**WHAT THE TASK ASKS:** Transcribe the listing that follows exactly, from its first line to its last.

**LISTED ENTRIES:**
==================================================

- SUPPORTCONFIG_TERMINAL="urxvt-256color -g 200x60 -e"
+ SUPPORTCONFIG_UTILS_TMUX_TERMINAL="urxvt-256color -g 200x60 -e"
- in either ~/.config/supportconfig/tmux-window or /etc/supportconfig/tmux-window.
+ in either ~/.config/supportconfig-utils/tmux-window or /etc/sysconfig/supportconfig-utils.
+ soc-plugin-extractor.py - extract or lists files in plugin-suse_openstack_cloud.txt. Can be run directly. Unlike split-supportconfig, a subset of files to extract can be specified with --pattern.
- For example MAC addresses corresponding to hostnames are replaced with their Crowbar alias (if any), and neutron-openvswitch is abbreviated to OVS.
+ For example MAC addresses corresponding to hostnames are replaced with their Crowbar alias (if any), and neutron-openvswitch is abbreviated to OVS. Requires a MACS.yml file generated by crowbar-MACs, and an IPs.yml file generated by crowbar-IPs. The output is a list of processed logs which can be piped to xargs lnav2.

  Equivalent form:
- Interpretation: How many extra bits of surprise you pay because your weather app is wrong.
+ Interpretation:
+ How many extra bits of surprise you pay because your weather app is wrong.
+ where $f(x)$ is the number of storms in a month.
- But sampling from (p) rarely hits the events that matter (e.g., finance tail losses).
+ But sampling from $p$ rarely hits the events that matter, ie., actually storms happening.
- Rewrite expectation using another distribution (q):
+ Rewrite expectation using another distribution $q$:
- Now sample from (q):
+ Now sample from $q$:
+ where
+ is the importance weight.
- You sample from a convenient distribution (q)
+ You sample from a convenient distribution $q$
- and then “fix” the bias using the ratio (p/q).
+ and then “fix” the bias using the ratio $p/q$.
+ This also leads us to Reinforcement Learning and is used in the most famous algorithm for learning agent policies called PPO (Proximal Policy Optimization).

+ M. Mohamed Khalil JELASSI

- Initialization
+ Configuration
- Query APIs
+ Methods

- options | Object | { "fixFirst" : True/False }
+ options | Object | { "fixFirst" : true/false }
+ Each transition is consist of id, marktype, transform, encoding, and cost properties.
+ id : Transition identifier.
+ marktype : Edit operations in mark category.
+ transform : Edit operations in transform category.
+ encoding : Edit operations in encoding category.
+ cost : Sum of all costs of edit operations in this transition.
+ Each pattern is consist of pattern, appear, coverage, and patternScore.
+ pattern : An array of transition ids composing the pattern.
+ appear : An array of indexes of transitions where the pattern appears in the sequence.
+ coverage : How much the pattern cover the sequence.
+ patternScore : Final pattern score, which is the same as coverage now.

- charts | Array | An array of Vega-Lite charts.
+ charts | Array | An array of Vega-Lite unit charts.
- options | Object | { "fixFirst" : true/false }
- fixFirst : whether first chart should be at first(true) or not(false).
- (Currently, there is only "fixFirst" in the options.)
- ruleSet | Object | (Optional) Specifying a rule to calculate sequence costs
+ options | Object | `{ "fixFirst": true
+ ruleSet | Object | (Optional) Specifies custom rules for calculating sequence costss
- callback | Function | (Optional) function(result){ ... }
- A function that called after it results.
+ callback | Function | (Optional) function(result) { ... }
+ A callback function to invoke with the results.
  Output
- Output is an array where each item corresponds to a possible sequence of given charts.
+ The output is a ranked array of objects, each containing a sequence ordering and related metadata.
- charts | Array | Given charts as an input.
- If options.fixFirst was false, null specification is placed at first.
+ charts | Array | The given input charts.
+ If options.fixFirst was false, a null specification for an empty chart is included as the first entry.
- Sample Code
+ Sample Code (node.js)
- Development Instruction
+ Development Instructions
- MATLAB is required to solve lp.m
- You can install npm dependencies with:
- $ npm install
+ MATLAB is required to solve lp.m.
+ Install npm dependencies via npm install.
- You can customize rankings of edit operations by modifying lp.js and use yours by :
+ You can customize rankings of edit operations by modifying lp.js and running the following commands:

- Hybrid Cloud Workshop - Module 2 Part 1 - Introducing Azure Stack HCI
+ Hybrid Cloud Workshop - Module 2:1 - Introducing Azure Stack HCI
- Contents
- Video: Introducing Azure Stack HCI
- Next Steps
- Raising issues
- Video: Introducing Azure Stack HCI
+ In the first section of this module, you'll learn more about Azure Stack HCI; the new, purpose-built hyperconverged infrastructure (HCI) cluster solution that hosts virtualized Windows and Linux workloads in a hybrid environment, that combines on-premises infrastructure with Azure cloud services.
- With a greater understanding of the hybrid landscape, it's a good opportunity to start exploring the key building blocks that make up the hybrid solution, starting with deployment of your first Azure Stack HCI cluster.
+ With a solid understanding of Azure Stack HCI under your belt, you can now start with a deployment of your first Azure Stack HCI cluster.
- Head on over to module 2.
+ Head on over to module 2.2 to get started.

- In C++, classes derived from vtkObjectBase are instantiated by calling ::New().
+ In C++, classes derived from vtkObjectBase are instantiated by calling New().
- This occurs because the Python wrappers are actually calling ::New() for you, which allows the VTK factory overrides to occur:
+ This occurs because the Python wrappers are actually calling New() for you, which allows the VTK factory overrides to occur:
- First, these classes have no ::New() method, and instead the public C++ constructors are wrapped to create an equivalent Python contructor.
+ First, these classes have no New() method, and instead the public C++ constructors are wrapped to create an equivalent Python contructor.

==================================================

**OUTPUT OF THE TASK:**
- SUPPORTCONFIG_TERMINAL="urxvt-256color -g 200x60 -e"
+ SUPPORTCONFIG_UTILS_TMUX_TERMINAL="urxvt-256color -g 200x60 -e"
- in either ~/.config/supportconfig/tmux-window or /etc/supportconfig/tmux-window.
+ in either ~/.config/supportconfig-utils/tmux-window or /etc/sysconfig/supportconfig-utils.
+ soc-plugin-extractor.py - extract or lists files in plugin-suse_openstack_cloud.txt. Can be run directly. Unlike split-supportconfig, a subset of files to extract can be specified with --pattern.
- For example MAC addresses corresponding to hostnames are replaced with their Crowbar alias (if any), and neutron-openvswitch is abbreviated to OVS.
+ For example MAC addresses corresponding to hostnames are replaced with their Crowbar alias (if any), and neutron-openvswitch is abbreviated to OVS. Requires a MACS.yml file generated by crowbar-MACs, and an IPs.yml file generated by crowbar-IPs. The output is a list of processed logs which can be piped to xargs lnav2.

  Equivalent form:
- Interpretation: How many extra bits of surprise you pay because your weather app is wrong.
+ Interpretation:
+ How many extra bits of surprise you pay because your weather app is wrong.
+ where $f(x)$ is the number of storms in a month.
- But sampling from (p) rarely hits the events that matter (e.g., finance tail losses).
+ But sampling from $p$ rarely hits the events that matter, ie., actually storms happening.
- Rewrite expectation using another distribution (q):
+ Rewrite expectation using another distribution $q$:
- Now sample from (q):
+ Now sample from $q$:
+ where
+ is the importance weight.
- You sample from a convenient distribution (q)
+ You sample from a convenient distribution $q$
- and then “fix” the bias using the ratio (p/q).
+ and then “fix” the bias using the ratio $p/q$.
+ This also leads us to Reinforcement Learning and is used in the most famous algorithm for learning agent policies called PPO (Proximal Policy Optimization).

+ M. Mohamed Khalil JELASSI

- Initialization
+ Configuration
- Query APIs
+ Methods

- options | Object | { "fixFirst" : True/False }
+ options | Object | { "fixFirst" : true/false }
+ Each transition is consist of id, marktype, transform, encoding, and cost properties.
+ id : Transition identifier.
+ marktype : Edit operations in mark category.
+ transform : Edit operations in transform category.
+ encoding : Edit operations in encoding category.
+ cost : Sum of all costs of edit operations in this transition.
+ Each pattern is consist of pattern, appear, coverage, and patternScore.
+ pattern : An array of transition ids composing the pattern.
+ appear : An array of indexes of transitions where the pattern appears in the sequence.
+ coverage : How much the pattern cover the sequence.
+ patternScore : Final pattern score, which is the same as coverage now.

- charts | Array | An array of Vega-Lite charts.
+ charts | Array | An array of Vega-Lite unit charts.
- options | Object | { "fixFirst" : true/false }
- fixFirst : whether first chart should be at first(true) or not(false).
- (Currently, there is only "fixFirst" in the options.)
- ruleSet | Object | (Optional) Specifying a rule to calculate sequence costs
+ options | Object | `{ "fixFirst": true
+ ruleSet | Object | (Optional) Specifies custom rules for calculating sequence costss
- callback | Function | (Optional) function(result){ ... }
- A function that called after it results.
+ callback | Function | (Optional) function(result) { ... }
+ A callback function to invoke with the results.
  Output
- Output is an array where each item corresponds to a possible sequence of given charts.
+ The output is a ranked array of objects, each containing a sequence ordering and related metadata.
- charts | Array | Given charts as an input.
- If options.fixFirst was false, null specification is placed at first.
+ charts | Array | The given input charts.
+ If options.fixFirst was false, a null specification for an empty chart is included as the first entry.
- Sample Code
+ Sample Code (node.js)
- Development Instruction
+ Development Instructions
- MATLAB is required to solve lp.m
- You can install npm dependencies with:
- $ npm install
+ MATLAB is required to solve lp.m.
+ Install npm dependencies via npm install.
- You can customize rankings of edit operations by modifying lp.js and use yours by :
+ You can customize rankings of edit operations by modifying lp.js and running the following commands:

- Hybrid Cloud Workshop - Module 2 Part 1 - Introducing Azure Stack HCI
+ Hybrid Cloud Workshop - Module 2:1 - Introducing Azure Stack HCI
- Contents
- Video: Introducing Azure Stack HCI
- Next Steps
- Raising issues
- Video: Introducing Azure Stack HCI
+ In the first section of this module, you'll learn more about Azure Stack HCI; the new, purpose-built hyperconverged infrastructure (HCI) cluster solution that hosts virtualized Windows and Linux workloads in a hybrid environment, that combines on-premises infrastructure with Azure cloud services.
- With a greater understanding of the hybrid landscape, it's a good opportunity to start exploring the key building blocks that make up the hybrid solution, starting with deployment of your first Azure Stack HCI cluster.
+ With a solid understanding of Azure Stack HCI under your belt, you can now start with a deployment of your first Azure Stack HCI cluster.
- Head on over to module 2.
+ Head on over to module 2.2 to get started.

- In C++, classes derived from vtkObjectBase are instantiated by calling ::New().
+ In C++, classes derived from vtkObjectBase are instantiated by calling New().
- This occurs because the Python wrappers are actually calling ::New() for you, which allows the VTK factory overrides to occur:
+ This occurs because the Python wrappers are actually calling New() for you, which allows the VTK factory overrides to occur:
- First, these classes have no ::New() method, and instead the public C++ constructors are wrapped to create an equivalent Python contructor.
+ First, these classes have no New() method, and instead the public C++ constructors are wrapped to create an equivalent Python contructor.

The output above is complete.